Segment Start: Listed records

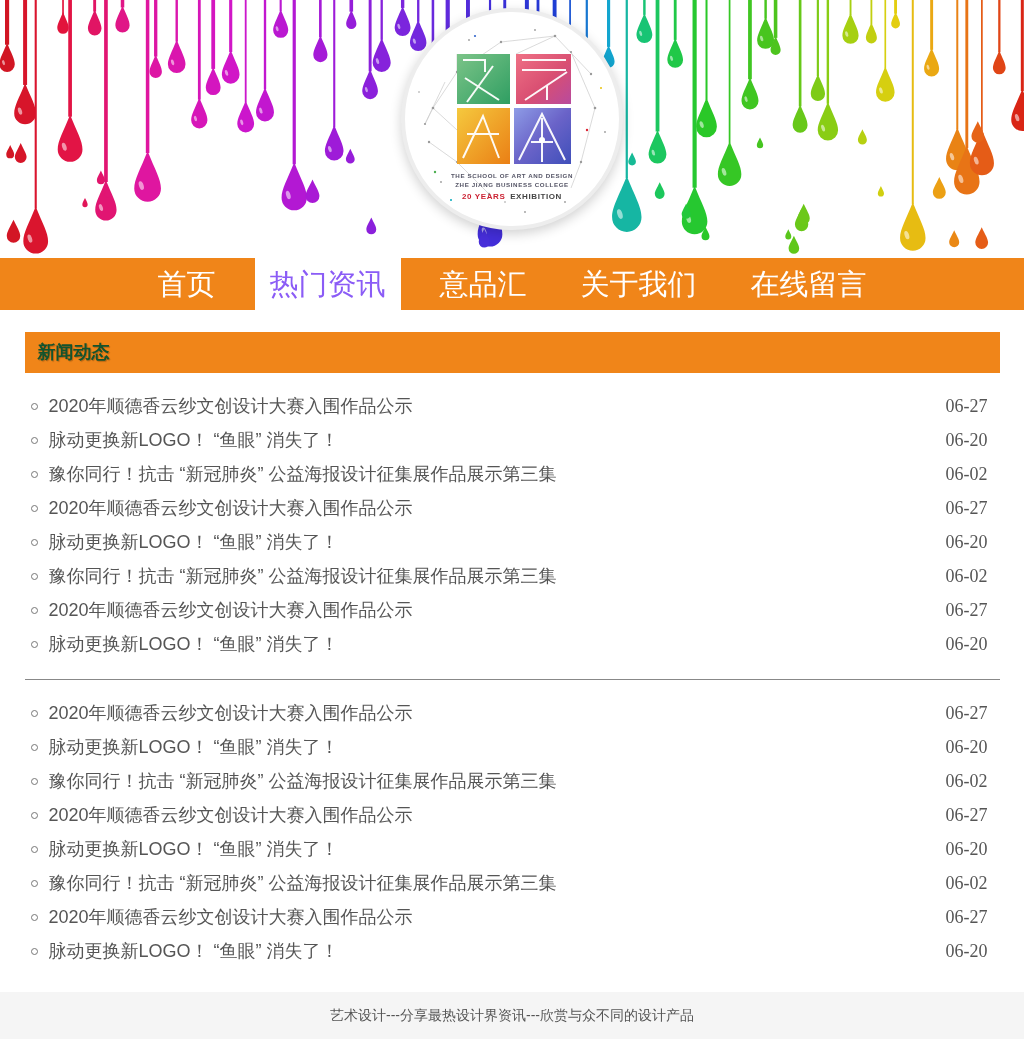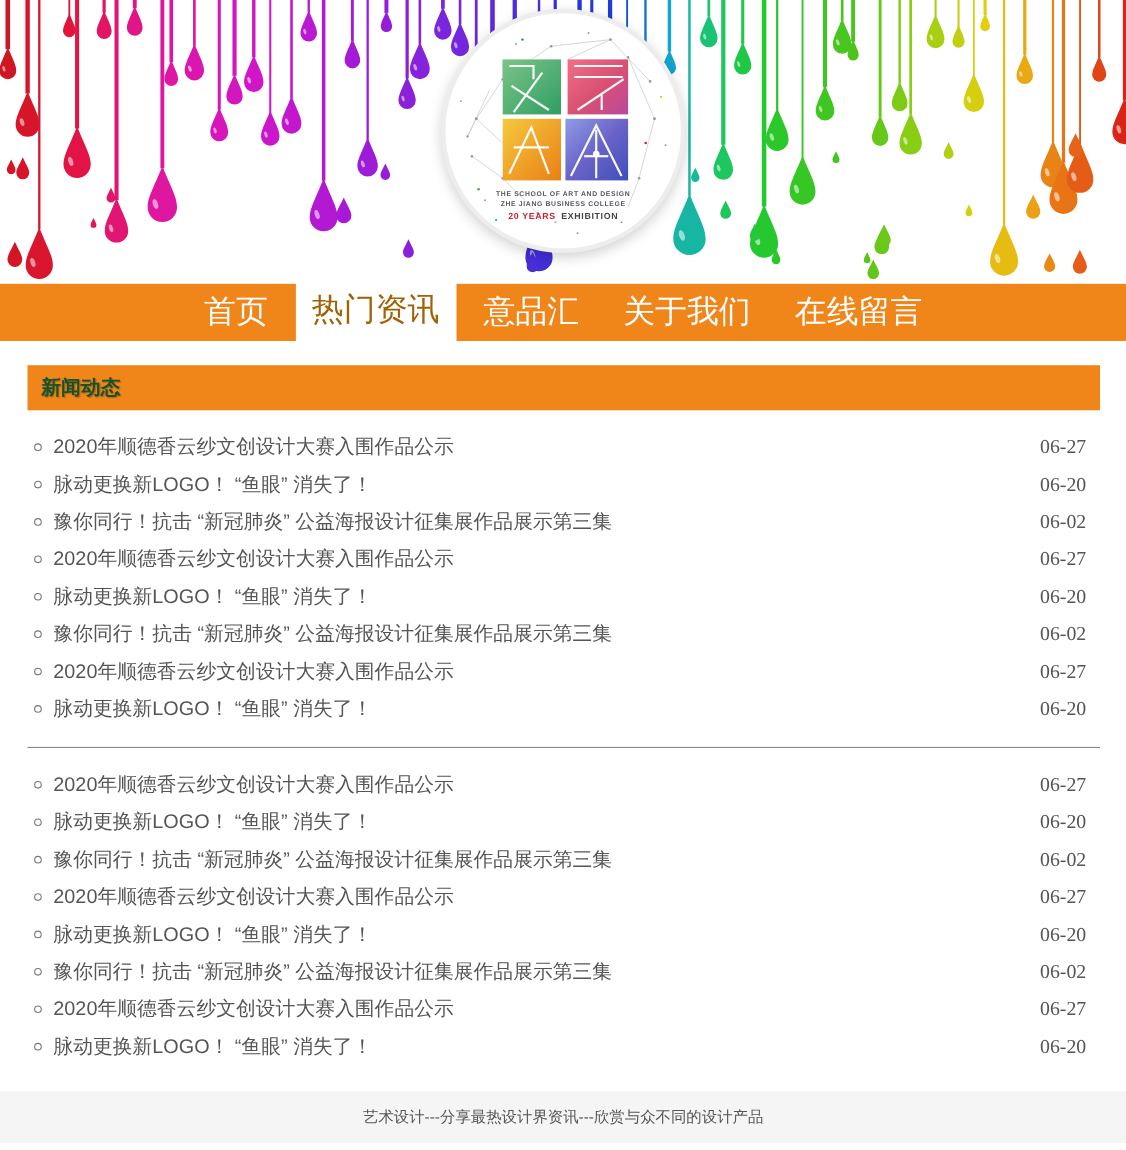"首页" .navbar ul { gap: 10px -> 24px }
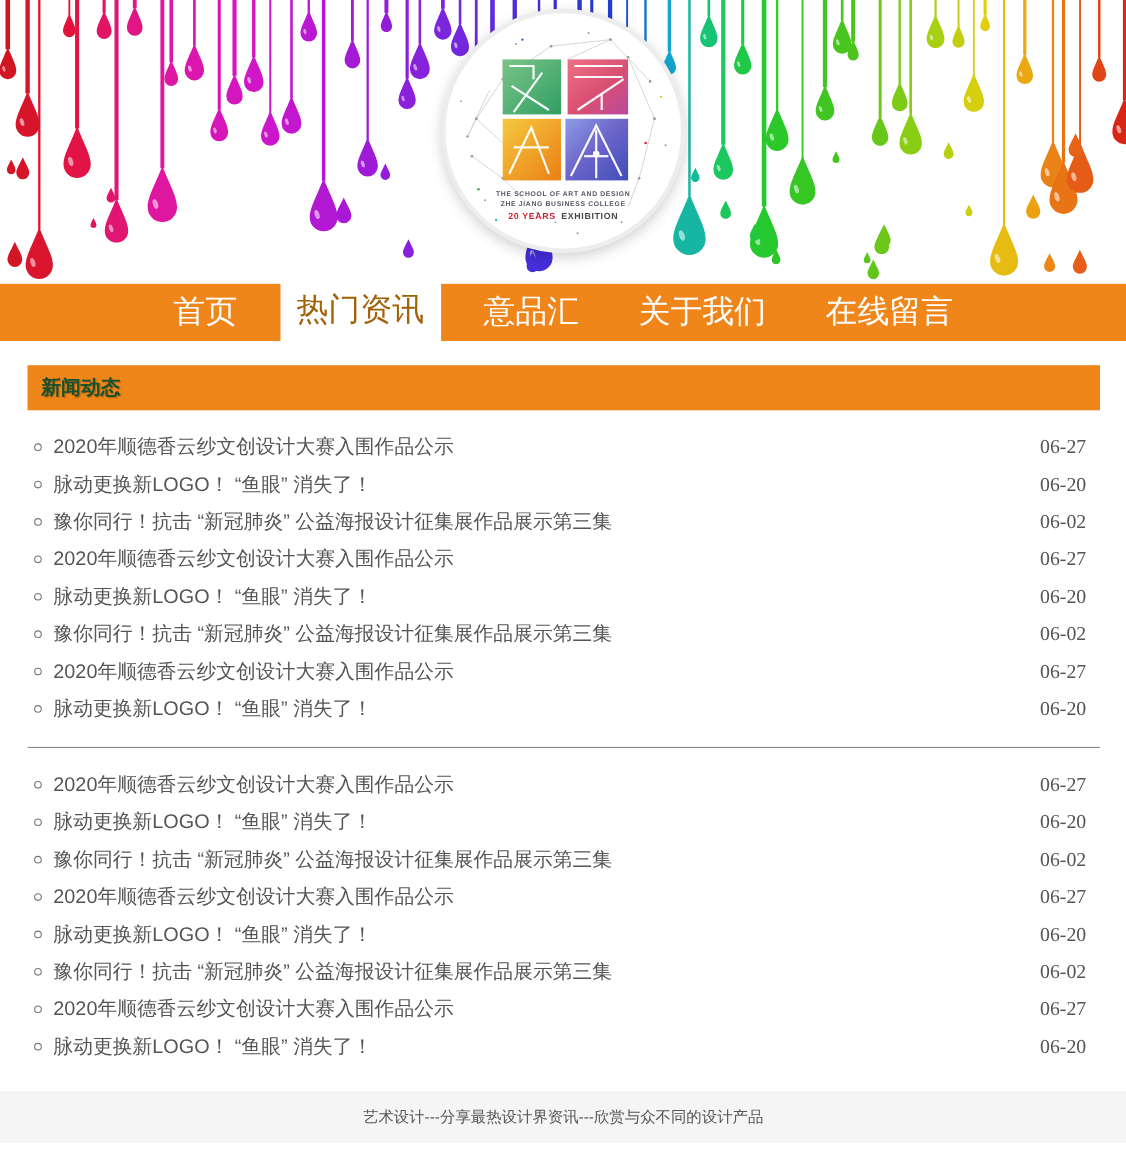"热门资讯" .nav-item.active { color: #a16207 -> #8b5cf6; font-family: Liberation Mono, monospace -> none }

Segment End: Listed records
Segment Start: Listed records

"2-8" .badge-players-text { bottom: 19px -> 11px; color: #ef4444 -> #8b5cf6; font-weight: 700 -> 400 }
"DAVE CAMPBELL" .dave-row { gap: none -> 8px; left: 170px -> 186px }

Segment End: Listed records
Segment Start: Listed records

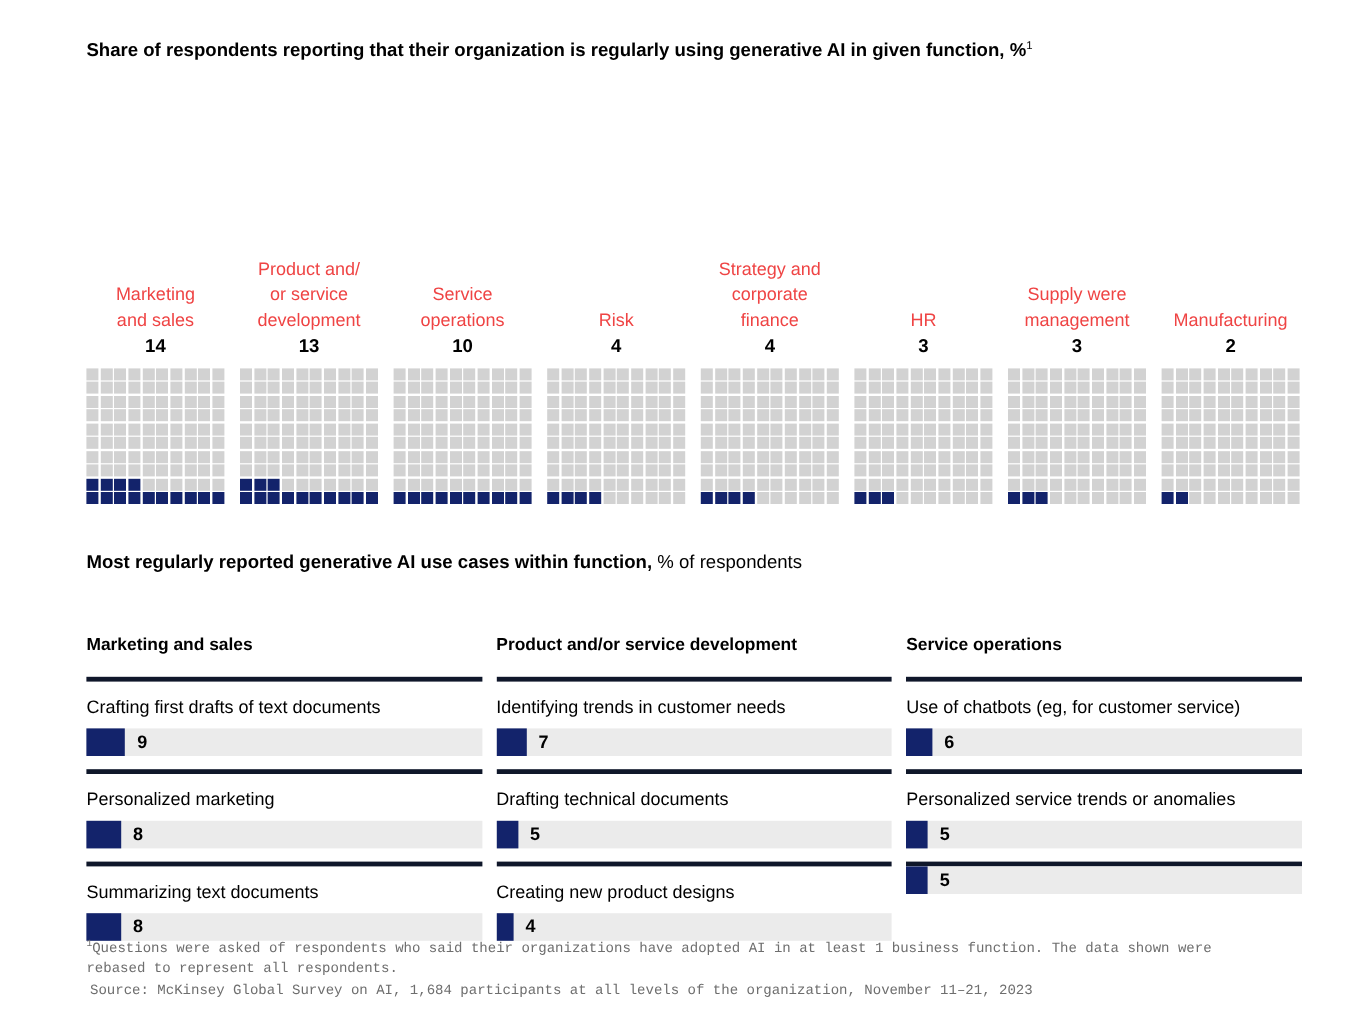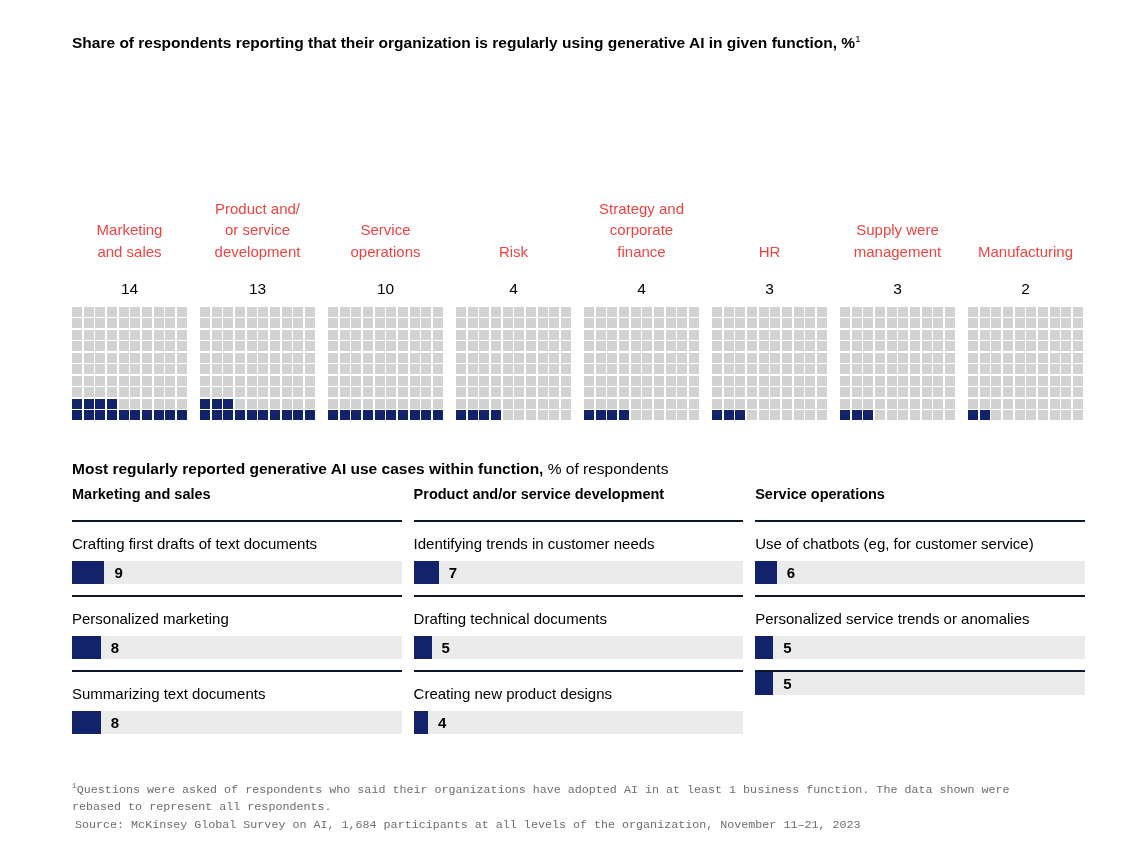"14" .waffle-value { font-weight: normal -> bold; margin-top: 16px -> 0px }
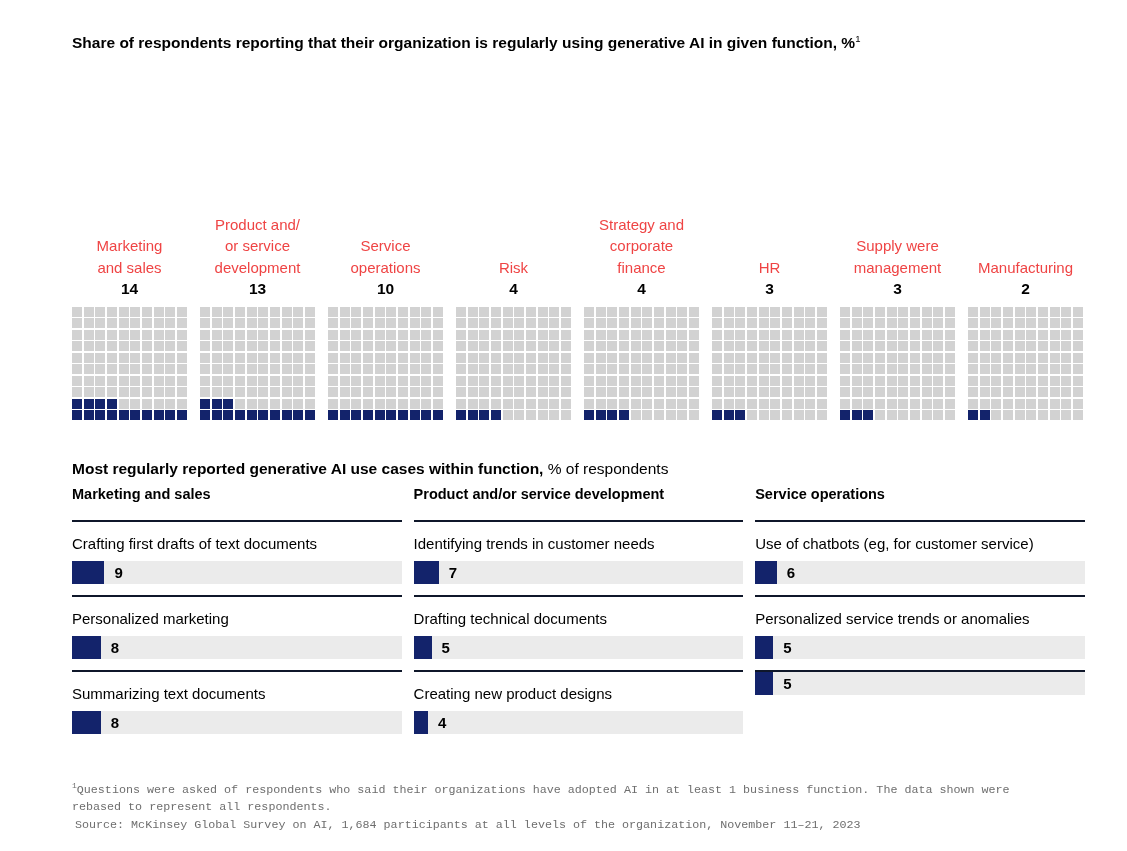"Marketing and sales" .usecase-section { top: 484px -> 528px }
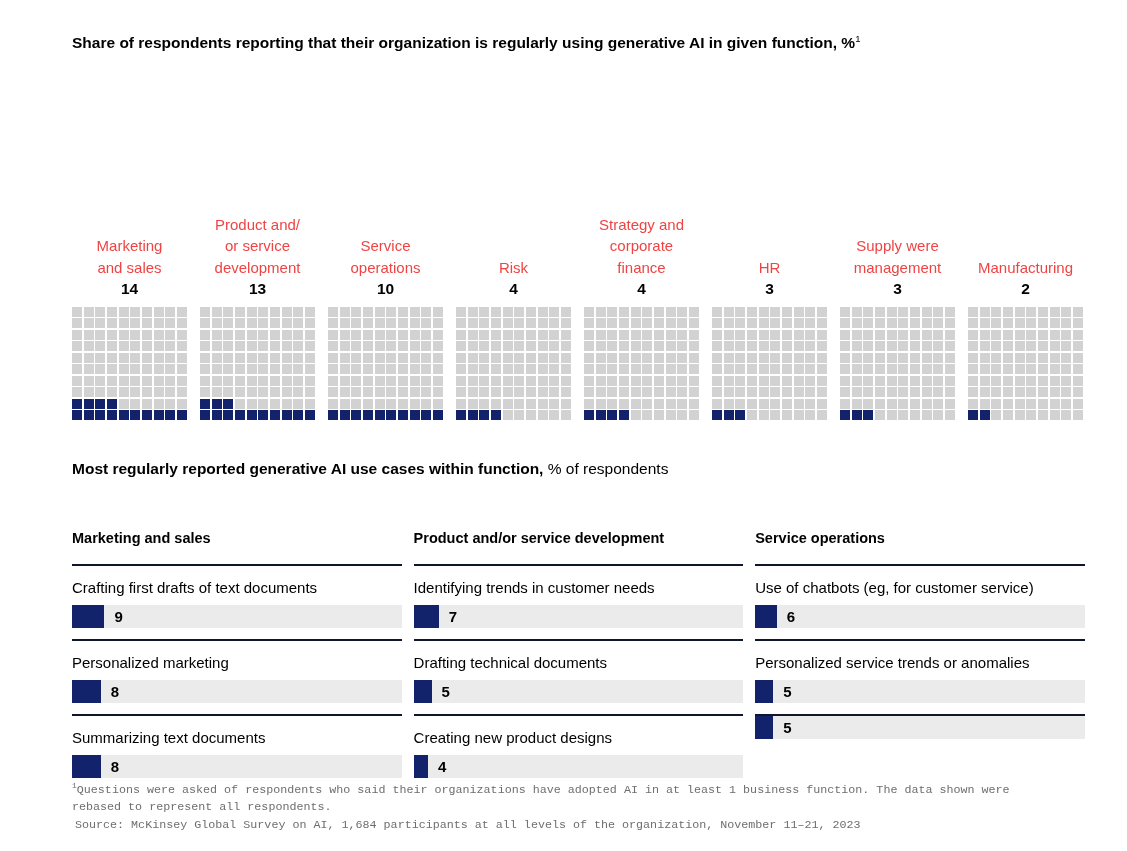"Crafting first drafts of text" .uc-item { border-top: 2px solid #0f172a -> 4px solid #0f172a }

Segment End: Listed records

## Goal of the exercise
Above are some records. Reproduce the lines from the one with "gap: 10px ->" down to the one with "color: #a16207 ->", keeping both, and leave every picture out.

## Answer for this exercise
"首页" .navbar ul { gap: 10px -> 24px }
"热门资讯" .nav-item.active { color: #a16207 -> #8b5cf6; font-family: Liberation Mono, monospace -> none }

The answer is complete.